▸ **Aim of the task**
Restrict the output to the lines below starting at the one that contains "am writing to" and ending at the one that contains "-> <div> <span>Thank", and restate them word for word, both ends included.
(Beginning of Available data)
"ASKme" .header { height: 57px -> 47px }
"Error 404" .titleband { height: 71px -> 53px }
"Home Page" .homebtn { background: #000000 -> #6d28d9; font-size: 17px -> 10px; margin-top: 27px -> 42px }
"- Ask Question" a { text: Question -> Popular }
(End of Available data)
(Beginning of Available data)
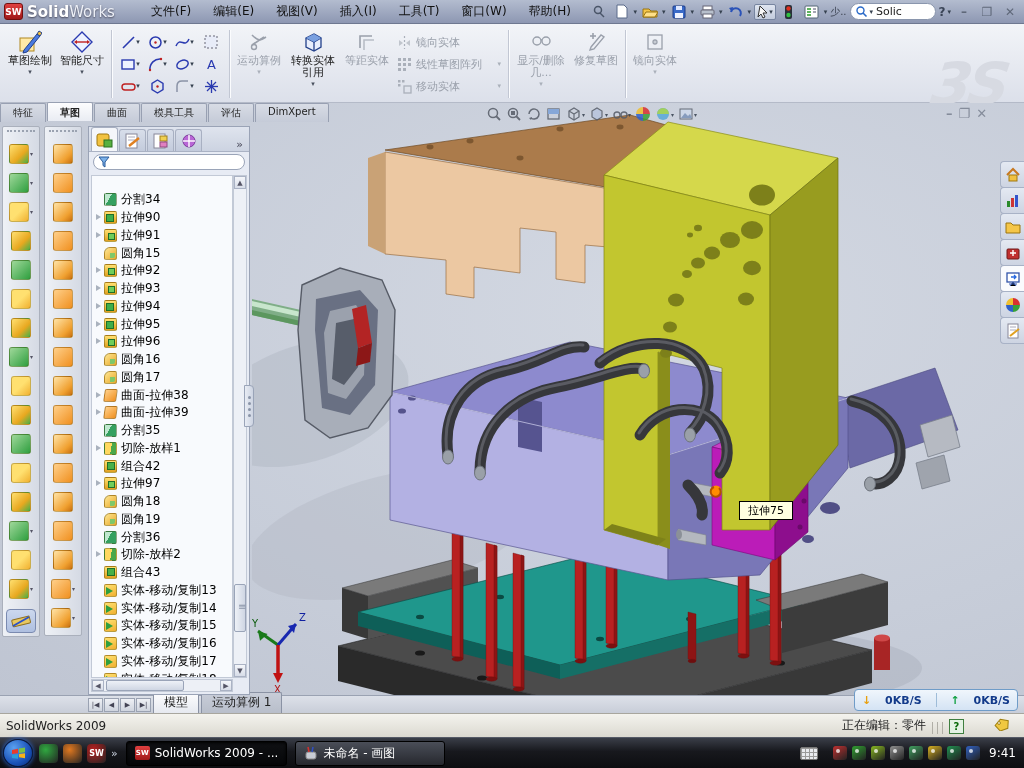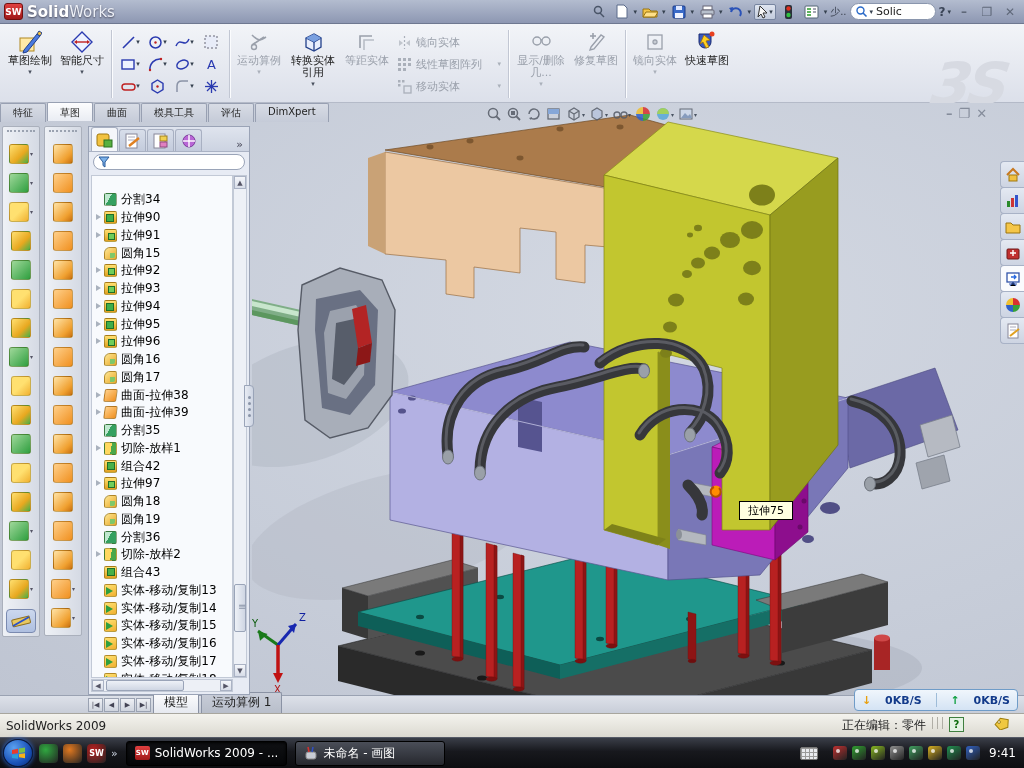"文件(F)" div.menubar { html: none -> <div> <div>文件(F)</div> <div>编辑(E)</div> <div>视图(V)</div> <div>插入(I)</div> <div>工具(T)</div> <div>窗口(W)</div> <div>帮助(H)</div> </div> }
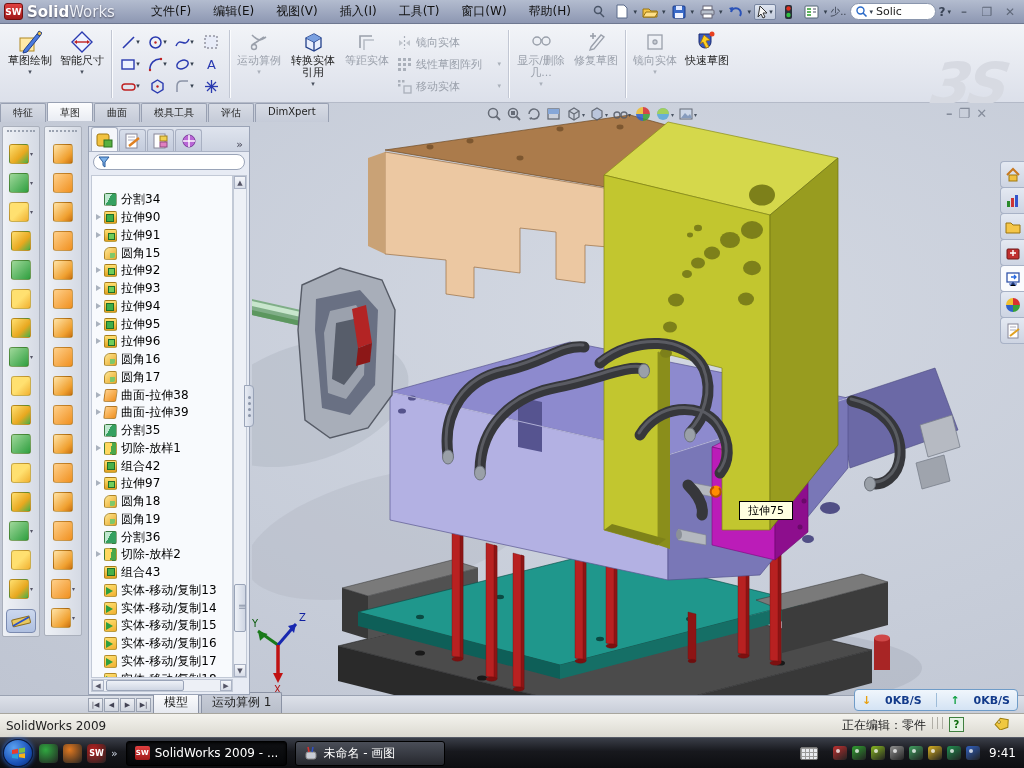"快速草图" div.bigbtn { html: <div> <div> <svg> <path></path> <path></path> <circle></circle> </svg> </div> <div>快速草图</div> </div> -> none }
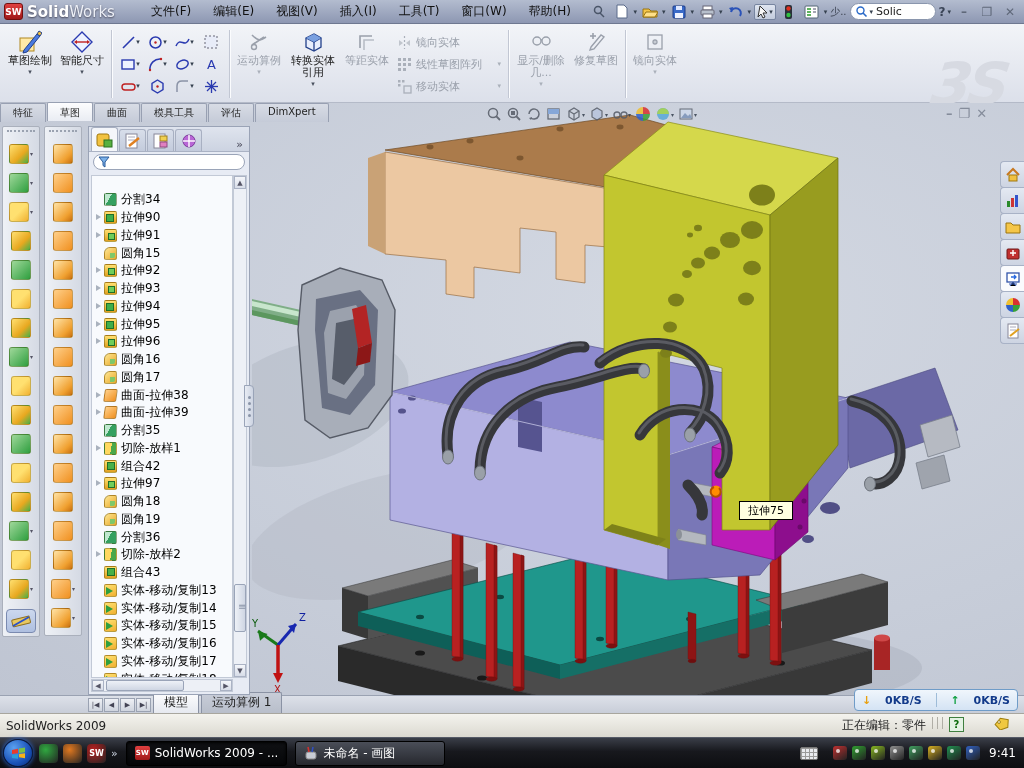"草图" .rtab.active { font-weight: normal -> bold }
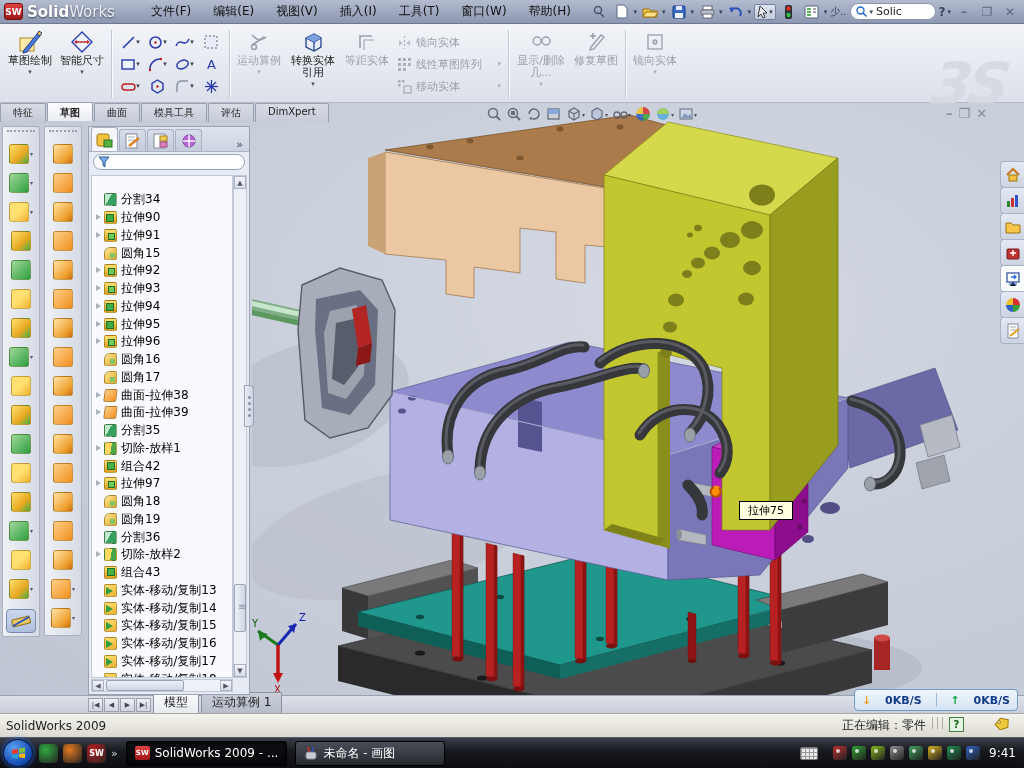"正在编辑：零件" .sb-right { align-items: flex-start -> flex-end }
(End of Available data)
(Beginning of Available data)
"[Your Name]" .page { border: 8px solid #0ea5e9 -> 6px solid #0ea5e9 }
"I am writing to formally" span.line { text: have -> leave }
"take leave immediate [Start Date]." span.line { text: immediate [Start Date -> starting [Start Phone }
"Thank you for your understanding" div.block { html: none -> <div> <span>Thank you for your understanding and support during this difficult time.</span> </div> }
(End of Available data)
▸ **Solution for this task**
"I am writing to formally" span.line { text: have -> leave }
"take leave immediate [Start Date]." span.line { text: immediate [Start Date -> starting [Start Phone }
"Thank you for your understanding" div.block { html: none -> <div> <span>Thank you for your understanding and support during this difficult time.</span> </div> }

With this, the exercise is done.